Een uitgebreide overeenkomst van Kopenhagen moet worden geschraagd met passende financiële middelen om de uitvoering ervan mogelijk te maken. Vooral in de huidige economische situatie moet de overeenkomst van Kopenhagen garanderen dat de klimaatveranderingsdoelstellingen op kosteneffectieve wijze worden gerealiseerd. Een analyse door de Commissie toont aan dat een goed functionerende wereldwijde koolstofmarkt de kosten voor ontwikkelde en ontwikkelingslanden sterk kan drukken, maar dat een krachtige opschaling, heroriëntering en optimalisering van financiering en investeringen noodzakelijk is. Het internationale financiële raamwerk dat de inspanningen om de klimaatverandering het hoofd te bieden ondersteunt, dient te beantwoorden aan de beginselen van goede governance en dus gericht te zijn op het maximaliseren van doeltreffendheid, toereikendheid, efficiëntie, billijkheid, controleerbaarheid, samenhang en voorspelbaarheid. Prioritaire uitgaven in het kader van de overeenkomst van Kopenhagen moeten in eerste instantie worden gericht op effectieve emissiereducties - gestuurd door prestatiegerelateerde prikkels - en aanpassingen in ontwikkelingslanden. Mogelijke financieringsbronnen zijn onder meer private en publieke middelen, alsook via internationale, bilaterale en multilaterale instrumenten verleende subsidies en leningen. De EU-bijdragen zullen zowel van de Gemeenschap als van de lidstaten afkomstig zijn. De financieringsinstrumenten en instellingen die gericht zijn op de bestrijding van klimaatverandering dienen hun werkzaamheden op samenhangende wijze te ontplooien en zo een aanvulling te vormen op de bestaande internationale organisaties en financieringsinstellingen, rekening houdend met de huidige discussie over de respectieve rol en verantwoordelijkheden daarvan.

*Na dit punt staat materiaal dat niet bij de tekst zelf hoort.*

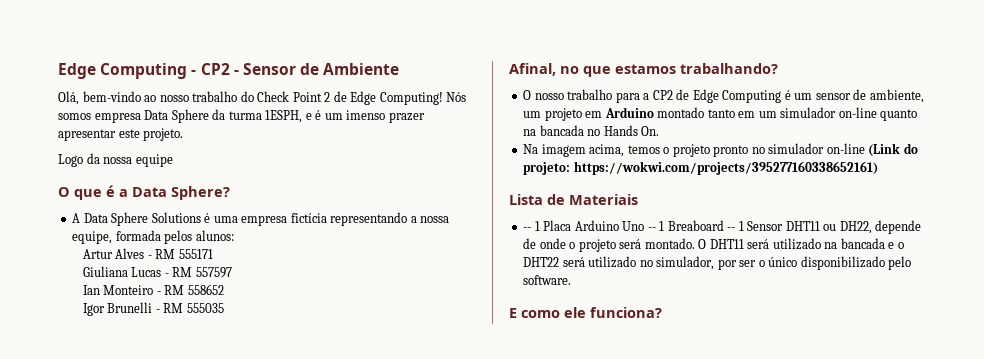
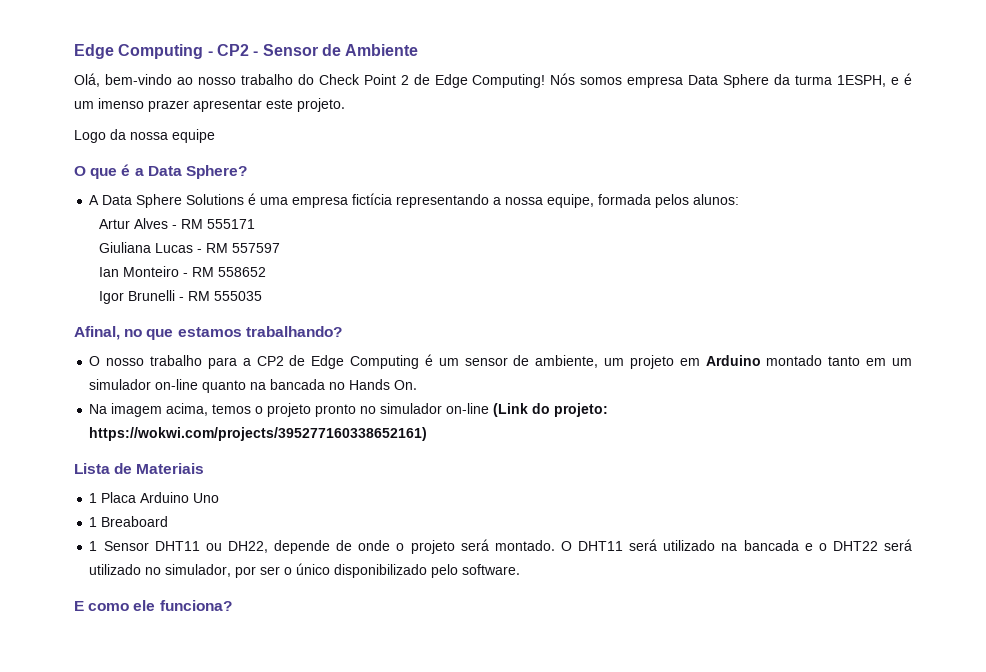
- -- 1 Placa Arduino Uno -- 1 Breaboard -- 1 Sensor DHT11 ou DH22, depende de onde o projeto será montado.
+ 1 Placa Arduino Uno
+ 1 Breaboard
+ 1 Sensor DHT11 ou DH22, depende de onde o projeto será montado.

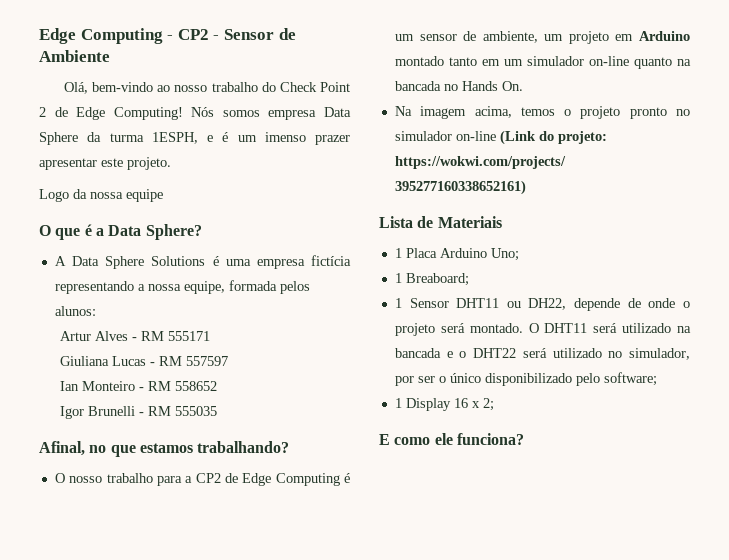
- 1 Placa Arduino Uno
- 1 Breaboard
+ 1 Placa Arduino Uno;
+ 1 Breaboard;
- O DHT11 será utilizado na bancada e o DHT22 será utilizado no simulador, por ser o único disponibilizado pelo software.
+ O DHT11 será utilizado na bancada e o DHT22 será utilizado no simulador, por ser o único disponibilizado pelo software;
+ 1 Display 16 x 2;

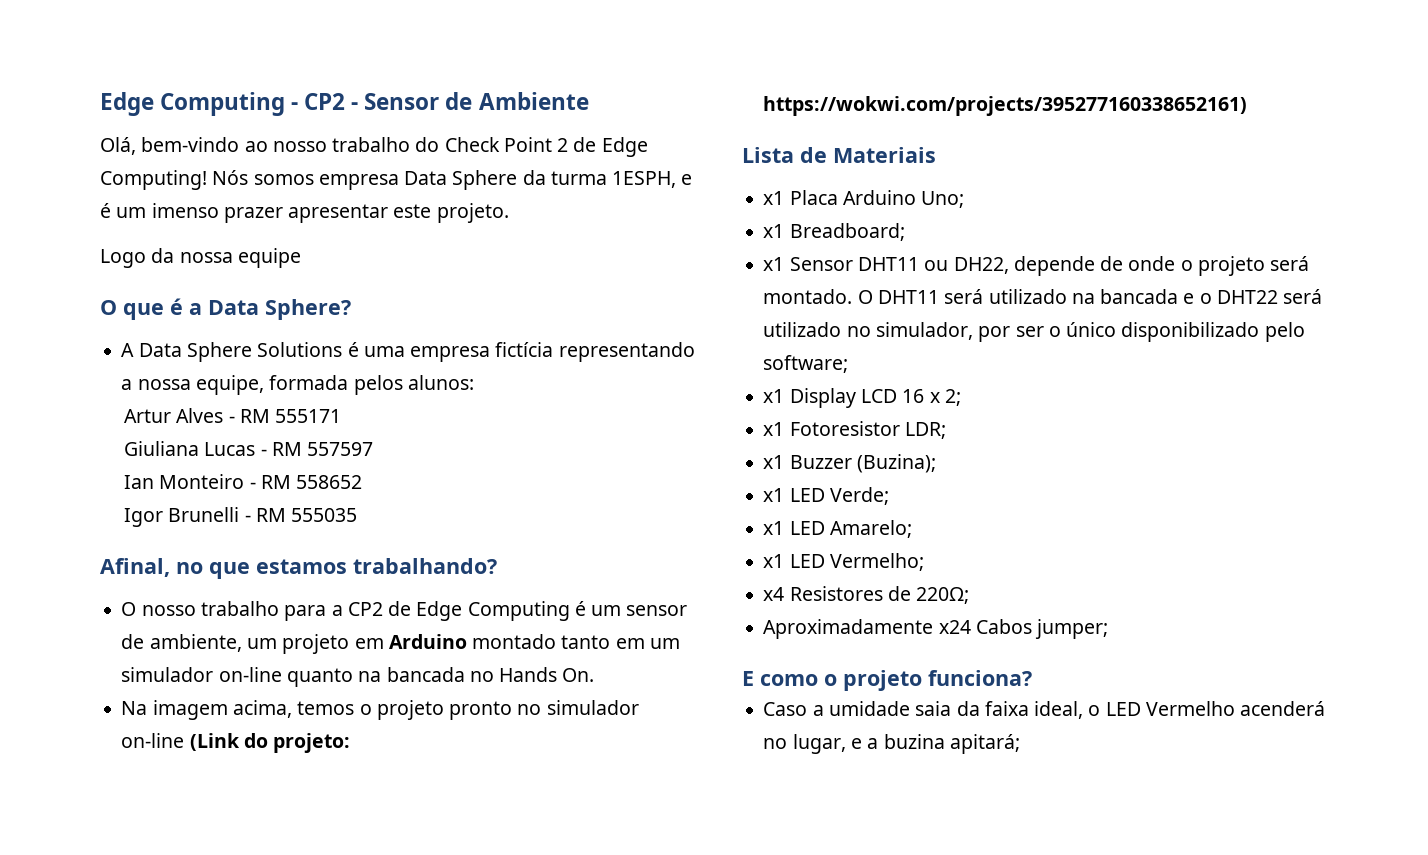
- 1 Placa Arduino Uno;
+ x1 Placa Arduino Uno;
- 1 Breaboard;
- 1 Sensor DHT11 ou DH22, depende de onde o projeto será montado.
+ x1 Breadboard;
+ x1 Sensor DHT11 ou DH22, depende de onde o projeto será montado.
- 1 Display 16 x 2;
+ x1 Display LCD 16 x 2;
+ x1 Fotoresistor LDR;
+ x1 Buzzer (Buzina);
+ x1 LED Verde;
+ x1 LED Amarelo;
+ x1 LED Vermelho;
+ x4 Resistores de 220Ω;
+ Aproximadamente x24 Cabos jumper;
- E como ele funciona?
+ E como o projeto funciona?
+ Caso a umidade saia da faixa ideal, o LED Vermelho acenderá no lugar, e a buzina apitará;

4.1. Financiering van de emissiereducties

Mondiaal

De investeringen om de mondiale uitstoot te verminderen, zullen jaarlijks moeten worden verhoogd. Op basis van recent onderzoek van het GCO en andere onafhankelijke onderzoekinstellingen wordt het nettobedrag van de extra investeringen die wereldwijd zijn vereist, geraamd op circa 175 miljard euro tegen 2020. Waarschijnlijk zal meer dan de helft daarvan moeten worden geïnvesteerd in ontwikkelingslanden, onder meer in de bosbouwsector. Investeringen op gebieden zoals energie-efficiëntie en koolstofarme technologieën zullen een prikkel vormen voor groei en innovatie, energiebesparingen opleveren en de zekerheid van de energiebevoorrading ten goede komen. Investeringen die de ontbossing tegengaan, stellen de mondiale biodiversiteit veilig en garanderen in de betrokken gebieden duurzame ontwikkeling op lange termijn. Een en ander moet ook worden gezien in het licht van de kostprijs die aan het nalaten van actie is verbonden (5 à 20 % van het mondiale BBP volgens het rapport-Stern).

Ontwikkelingslanden

De nationale koolstofluwe ontwikkelingsstrategieën zullen een raming moeten bevatten van het nettobedrag van de extra investeringskosten voor emissiereducties, alsook een omschrijving van haalbare beleidsopties inzake financiering en emissiereductie die tot dergelijke investeringen kunnen leiden.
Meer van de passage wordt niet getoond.